APV
- Formerly: Aluminium Plant & Vessel Company
- Company type: Public company (1960s-1990s), Subsidiary from 1997
- Industry: Engineering
- Founded: 1910; 116 years ago in Wandsworth, London
- Defunct: 2007
- Fate: Acquired
- Successor: SPX Flow
- Headquarters: Crawley, United Kingdom
- Area served: United Kingdom
- Products: Food processing equipment
- Number of employees: 1,600 (1980s at peak)
- Parent: SPX Corporation

= APV plc =

APV was a British company that manufactured industrial food processing and handling machinery.

The company was founded in 1910 and grew to be a major British manufacturer of commercial pumps, valves, heat exchangers, homogenizers, and mixing equipment for the food processing industry.

It was listed on the London Stock Exchange between the 1960s and 1990s until it was acquired by Siebe plc in 1997. The company was later renamed as APV International and split into two components with one sold off. In 2007 the company was acquired by SPX Corporation who continued the name as a brand for some of its products.

==History==
It was founded in 1910 as the Aluminium Plant & Vessel Company Limited, fabricating equipment for breweries and vegetable oil in Wandsworth.

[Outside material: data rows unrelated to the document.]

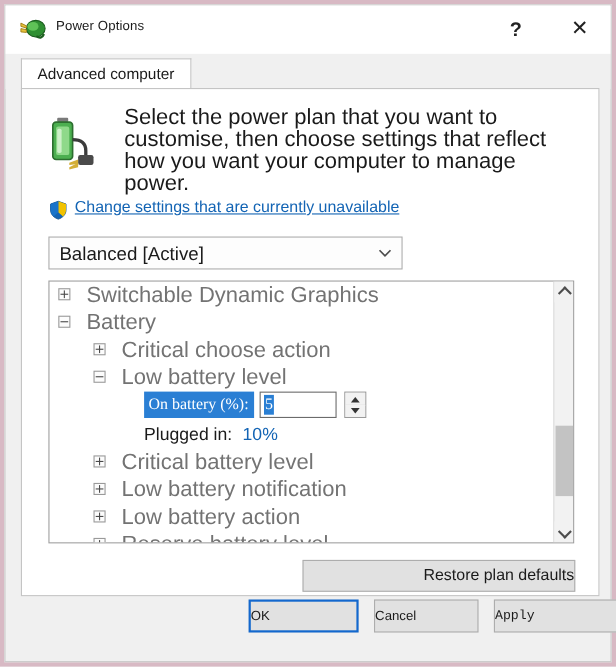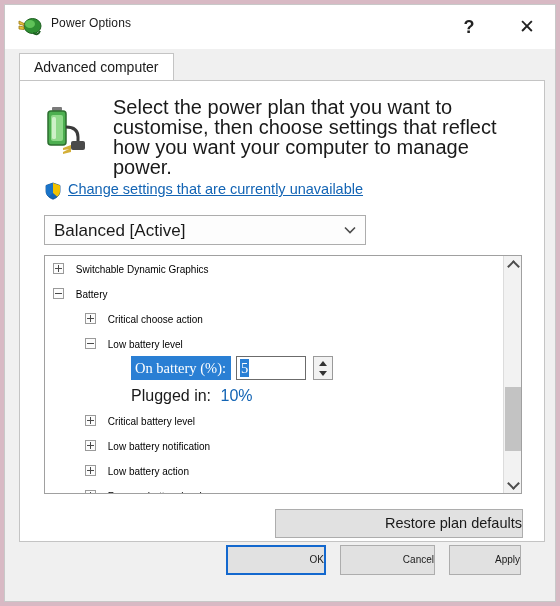--- a/index.html
+++ b/index.html
@@ -211,22 +211,22 @@
     left: 0; top: 0;
     width: 458px;
     height: 237px;
     overflow: hidden;
   }
   .tree-row {
     position: relative;
     height: 25px;
     line-height: 25px;
     white-space: nowrap;
-    font-size: 10px;
-    color: #000000;
+    font-size: 20px;
+    color: #737373;
   }
   .tree-row.level-0 { padding-left: 8px; }
   .tree-row.level-1 { padding-left: 40px; }
 
   .expander {
     display: inline-block;
     width: 11px;
     height: 11px;
     border: 1px solid #9a9a9a;
     background: #fcfcfc;
@@ -412,34 +412,34 @@
     width: 100%;
     height: 68px;
   }
   .footer-btn {
     position: absolute;
     top: 12px;
     height: 30px;
     background: #e1e1e1;
     border: 1px solid #adadad;
     box-sizing: border-box;
-    font-size: 10px;
-    color: #1a1a1a;
-    text-align: right;
+    font-size: 12px;
+    color: #1a1a1a;
+    text-align: left;
     line-height: 28px;
     cursor: pointer;
   }
   #ok-button {
     left: 221px;
     width: 100px;
     border: 2px solid #1368ce;
     line-height: 26px;
   }
   #cancel-button { left: 335px; width: 95px; }
-  #apply-button { left: 444px; width: 72px; }
+  #apply-button { left: 444px; width: 112px; font-family: Liberation Mono, monospace; }
 </style>
 </head>
 <body>
 
 <div id="dialog-window">
 <div id="dialog-inner">
 
   <div id="titlebar">
     <span id="title-icon">
       <svg width="26" height="26" viewBox="0 0 26 26">

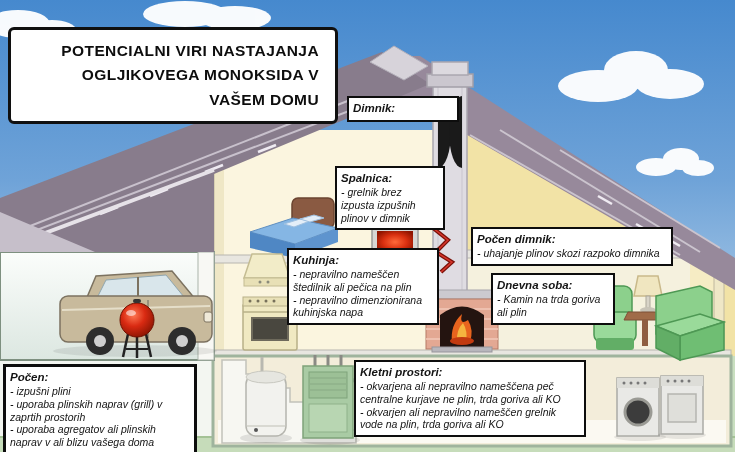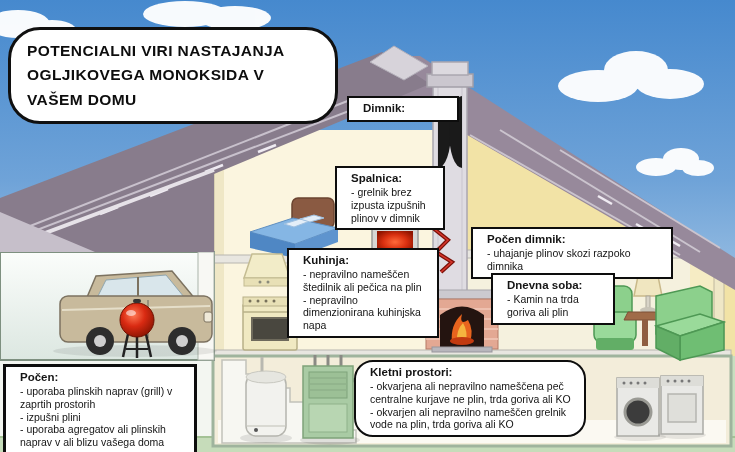--- a/index.html
+++ b/index.html
@@ -1,36 +1,36 @@
 <!DOCTYPE html>
 <html><head>
 <meta charset="utf-8">
 <style>
   html,body{margin:0;padding:0;}
   body{font-family:"Liberation Sans", sans-serif;}
   .stage{position:relative;width:735px;height:452px;overflow:hidden;
          background:linear-gradient(180deg,#4689CE 0%,#6FA3D8 40%,#A9C9E6 72%,#CCDEEF 100%);}
   .stage svg{position:absolute;left:0;top:0;}
   .title-box{position:absolute;left:8px;top:27px;width:330px;height:97px;
-             background:#ffffff;border:3px solid #101010;border-radius:32px;
-             display:flex;align-items:center;justify-content:center;text-align:left;
+             background:#ffffff;border:3px solid #101010;border-radius:6px;
+             display:flex;align-items:center;justify-content:center;text-align:right;
              padding:0 16px;box-sizing:border-box;z-index:6;}
   .title-box span{font-weight:bold;font-size:15.5px;letter-spacing:.4px;line-height:1.55;color:#0d0d0d;}
   .callout{position:absolute;background:#ffffff;border:2px solid #0d0d0d;
-           padding:3px 6px 4px 14px;box-sizing:border-box;color:#141414;
-           font-size:10.5px;line-height:1.22;z-index:5;}
+           padding:3px 6px 4px 4px;box-sizing:border-box;color:#141414;
+           font-size:10.5px;line-height:1.22;z-index:5;font-style:italic;}
   .callout .ct{font-weight:bold;font-size:11.5px;margin-bottom:1px;}
   .callout .cb{margin:0;}
   #co-dimnik{left:347px;top:96px;width:112px;}
   #co-spalnica{left:335px;top:166px;width:110px;}
   #co-pocen{left:471px;top:227px;width:202px;}
   #co-kuhinja{left:287px;top:248px;width:152px;}
   #co-dnevna{left:491px;top:273px;width:124px;}
   #co-garaza{left:3px;top:364px;width:194px;border-width:3px;}
-  #co-kletni{left:354px;top:360px;width:232px;border-radius:19px;}
+  #co-kletni{left:354px;top:360px;width:232px;}
 </style>
 </head>
 <body>
 
 <div class="stage">
 
 <svg width="735" height="452" viewBox="0 0 735 452">
   <defs>
     <radialGradient id="gHeat" cx="50%" cy="50%" r="60%">
       <stop offset="0%" stop-color="#FF6A3A"></stop>
@@ -284,22 +284,22 @@
     <div class="cb">- nepravilno dimenzionirana kuhinjska napa</div>
   </div>
 
   <div class="callout" id="co-dnevna">
     <div class="ct">Dnevna soba:</div>
     <div class="cb">- Kamin na trda goriva ali plin</div>
   </div>
 
   <div class="callout" id="co-garaza">
     <div class="ct">Počen:</div>
+    <div class="cb">- izpušni plini</div>
     <div class="cb">- uporaba plinskih naprav (grill) v zaprtih prostorih</div>
-    <div class="cb">- izpušni plini</div>
     <div class="cb">- uporaba agregatov ali plinskih naprav v ali blizu vašega doma</div>
   </div>
 
   <div class="callout" id="co-kletni">
     <div class="ct">Kletni prostori:</div>
     <div class="cb">- okvarjena ali nepravilno nameščena peč centralne kurjave ne plin, trda goriva ali KO</div>
     <div class="cb">- okvarjen ali nepravilno nameščen grelnik vode na plin, trda goriva ali KO</div>
   </div>
 
 </div>

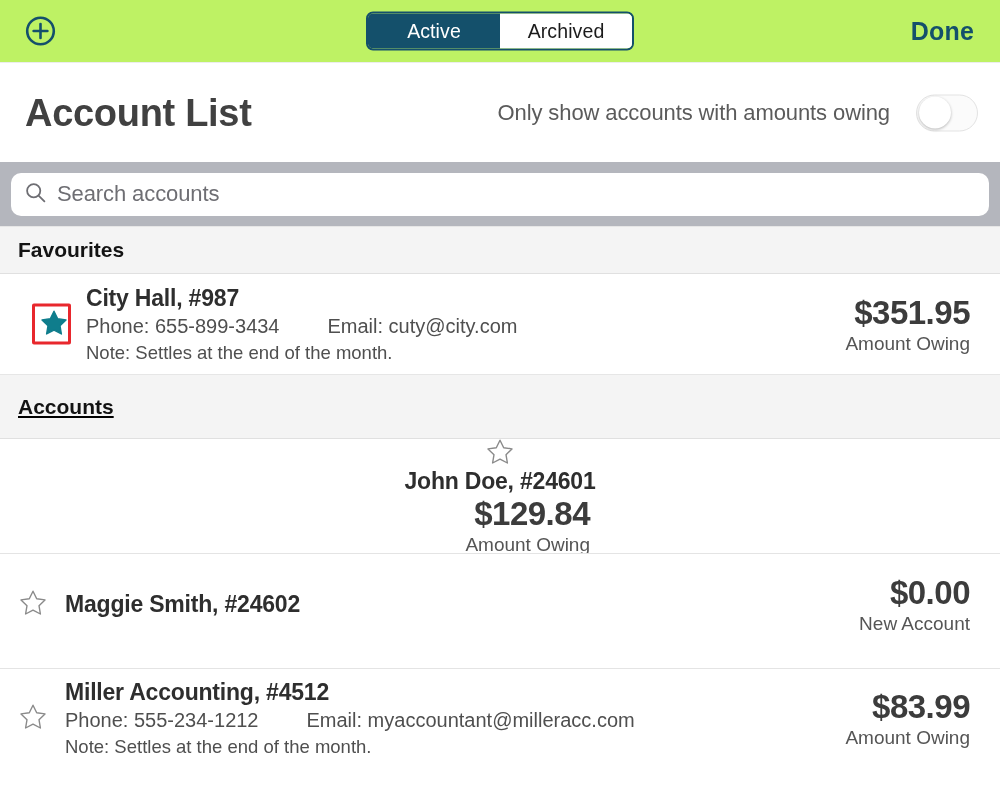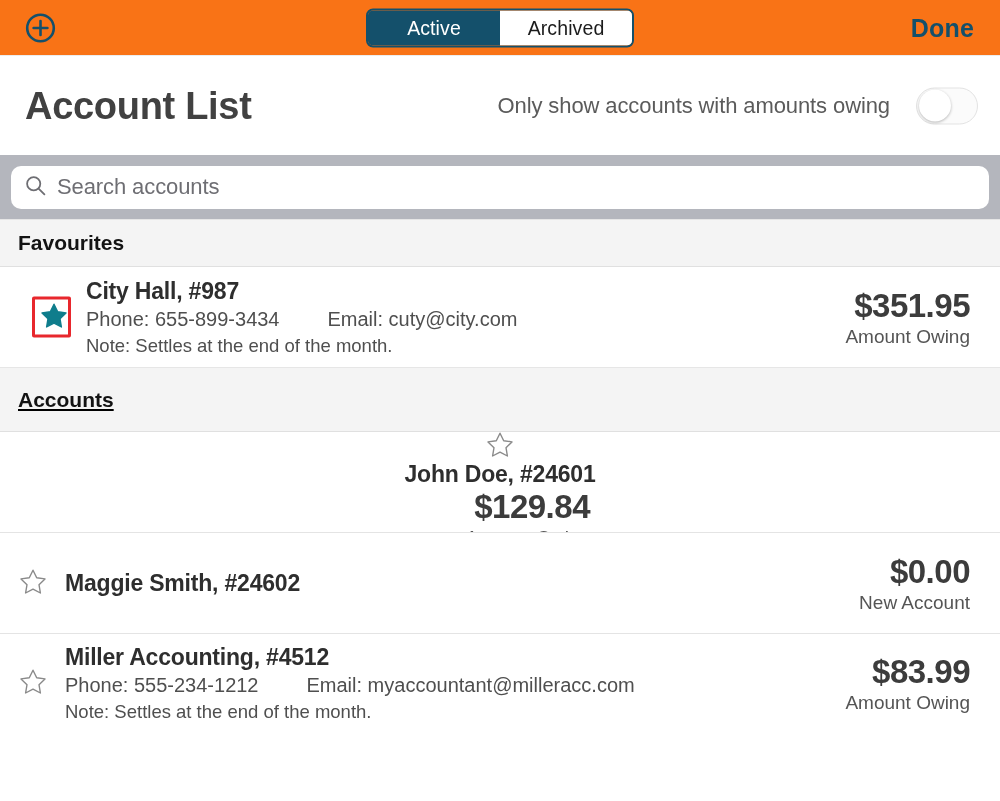--- a/index.html
+++ b/index.html
@@ -7,22 +7,22 @@
     width:1000px; height:801px;
     background:#ffffff;
     font-family:"Liberation Sans", sans-serif;
     -webkit-font-smoothing:antialiased;
     overflow:hidden;
   }
   .screen { position:relative; width:1000px; height:801px; background:#fff; }
 
   
   .topbar {
-    position:relative; height:56px; width:100%;
-    background:#f97316; border-bottom:1px solid #eceded;
+    position:relative; height:63px; width:100%;
+    background:#bef264; border-bottom:1px solid #eceded;
     display:flex; align-items:center;
   }
   .add-btn {
     position:absolute; left:25px; top:50%; transform:translateY(-50%);
     width:31px; height:31px; cursor:pointer;
     display:flex; align-items:center; justify-content:center;
   }
   .add-btn svg { display:block; }
 
   .segmented {
@@ -87,21 +87,21 @@
     display:flex; align-items:center; padding-left:18px;
     border-top:1px solid #e6e6e6; border-bottom:1px solid #e0e0e0;
   }
   .section-header span { font-size:21px; font-weight:bold; color:#131313; }
 
   
   .row {
     position:relative; width:100%; display:flex; align-items:center;
     background:#fff; cursor:pointer;
   }
-  .row + .row { border-top:1px solid #e4e4e4; }
+  .row + .row { border-top:1px solid #e4e4e4;margin-top:14px; }
   .star-cell {
     width:65px; flex-shrink:0; display:flex;
     align-items:center; justify-content:center;
   }
   .star-cell.highlight { position:relative; }
   .star-cell.highlight .hl-box {
     position:absolute; left:11px; top:50%; transform:translateY(-50%);
     width:39px; height:41px; border:3px solid #e8272d;
     border-radius:2px; pointer-events:none;
   }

In 1923, Dr Richard Seligman working for the company invented the plate heat exchanger, revolutionising the methods for the indirect heating and cooling of fluids.

In the 1950s it moved to Crawley and expanded considerably, under the name A.P.V. Co. Ltd. In 1967 it acquired Kestner Evaporator and Engineering Co, another major process plant manufacturer.

Continuing expansion led to a works of 1,600 employees under the name APV International, supplying equipment services to the dairy, food and chemical industries by 1984. In addition a foundry employing 350 people named APV Paramount made high alloy steels and Vent-Axia a subsidiary company making fans, were near by.

In 1987 it merged with Baker Perkins to become APV Baker, later shortened to APV. The two manufacturing arms remained physically separate and the APV section was acquired by Siebe plc in 1997. After the merger of Siebe with BTR plc, APV was acquired by SPX Corporation in 2007 where it remains as a brand name for pumps, valves, heat exchangers, mixers and homogenizers in the process industries.

In 2026, SPXFLOW, along with the APV brand, was acquired by ITT Inc and incorporated into their newly created Flow Technology segment.